While that form of writing makes me extremely happy, I also need to keep my end more sharply in mind—and the provisional end toward which my life must be focused in the next year is writing books. I have two which I plan on undertaking as soon as possible, which means that this here newsletter may become for the next season more sharply focused on questions and issues that come up through my research and writing. I still want to help—and if someone puts out a real question for ‘Pro et Contra,’ you’d better believe I’m going to write up responses. And I’ll keep moving my way slowly through 1 Corinthians, because that book is at the center of one of my book projects. But the themes which this newsletter will pursue will be more densely concentrated in the months to come around a smaller cluster of issues.
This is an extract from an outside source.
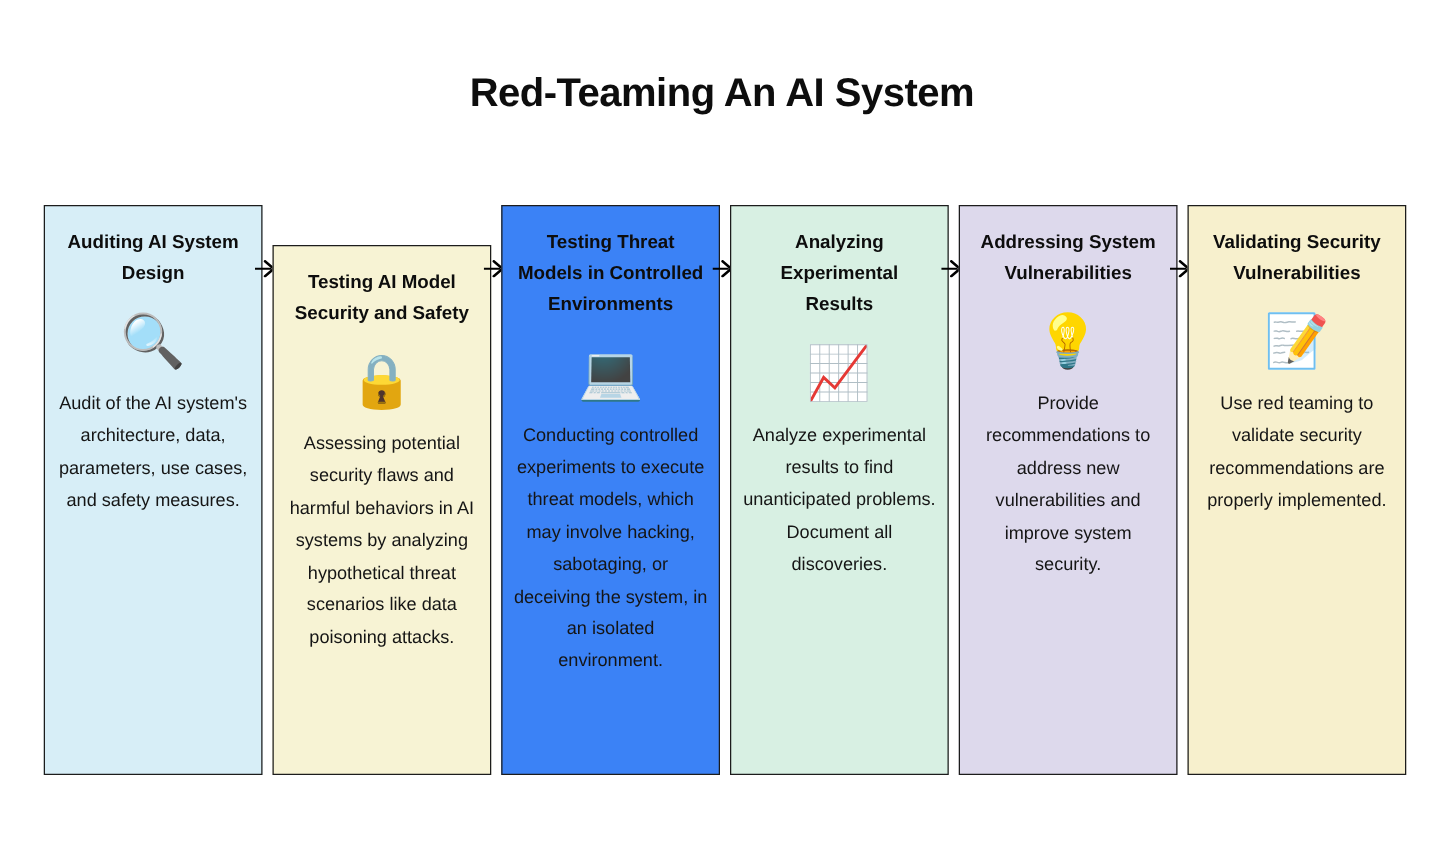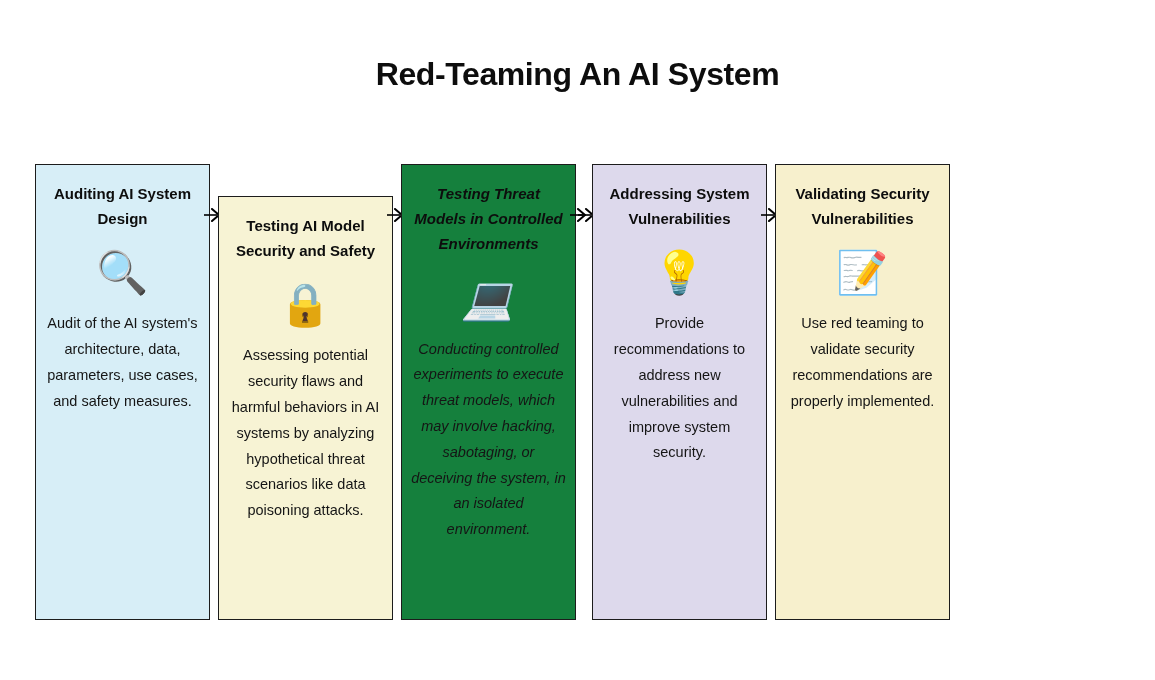"Testing Threat Models in Controlled" div.card { background: #15803d -> #3b82f6; font-style: italic -> none }
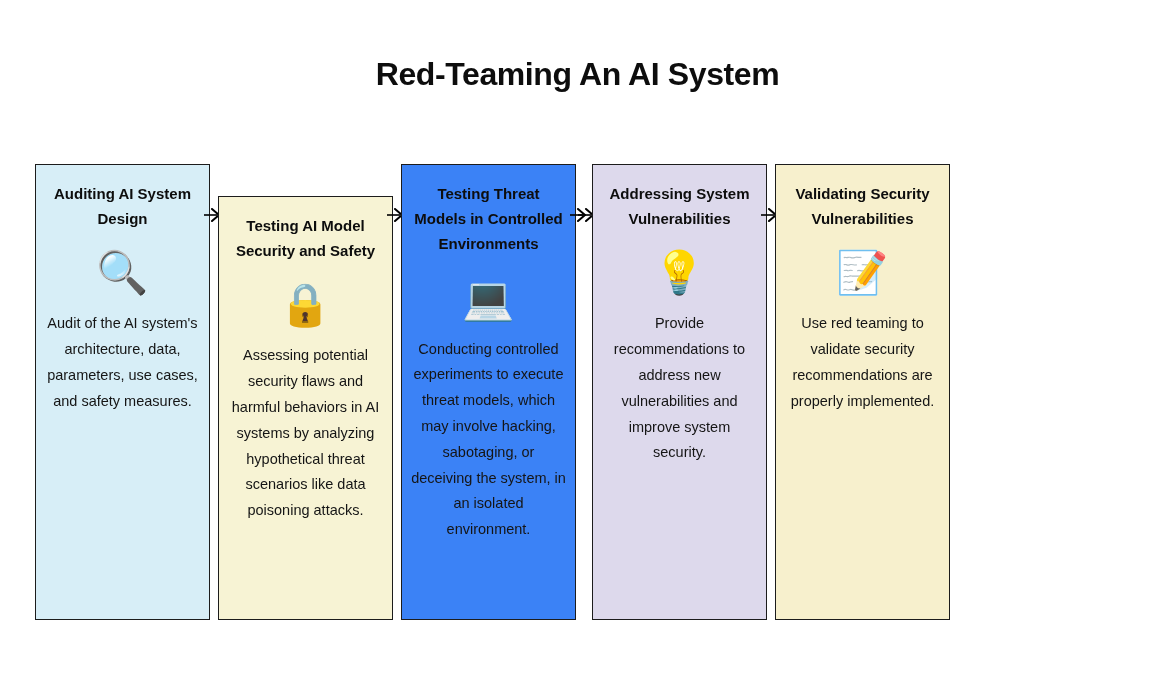"Analyzing Experimental Results" div.card { html: none -> <div> <div>Analyzing Experimental Results</div> <div>📈</div> <div>Analyze experimental results to find unanticipated problems. Document all discoveries.</div> </div> }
What issues? Politics, for one. I work out my thoughts on political theology roughly every four years (which naturally happens to coincide with Presidential elections). I don’t plan on addressing granular questions of policy, even though the ‘path before us’ will include decisions about voting in the next twelve months. But I am interested in exploring how faith, hope, and love might animate our society’s quest for (social) justice, and how an ‘evangelical’ account of our life together might provide the best and clearest hope for…well, for preserving our life together. I began developing the project in earnest this year for the talks I gave at Biola’s Torrey Honors Institute, but the time has come for me to bring it to completion. And then there’s a book on marriage in me. There are several, actually, but there’s one big, academic account of marriage and household that I really need to write over the next year as well. More news on that front will be forthcoming shortly.
I say that only to invite you to either become a member, and help me write these books—or cease being one for a while, if you’d rather not hear anything about either. I say all this also to say that I’m going to slow the pace of the newsletter through the end of this calendar year. I’ll send out two a week, and none the week before Christmas…in part because I’m tired and in need of refreshment, and in part because I’ve plans to take a writing retreat to churn out as many words as I can for these books the week before Christmas. If you’re a member and want a free month, let me know and I can arrange that.
Finally, may I request your prayers as I begin writing? I am genuinely daunted by the tasks I am trying to undertake—because while I think I am reasonable well positioned to help on both issues, I don’t feel especially well prepared to do so. I am excited to spend this next year writing, and eager to be of service to others. But I also feel the need to invite you to intercede for me as I undertake this task, that the labor which I would undertake in this new Christian year would not be in vain, so that I might meet the Lord at His coming with joy and gladness.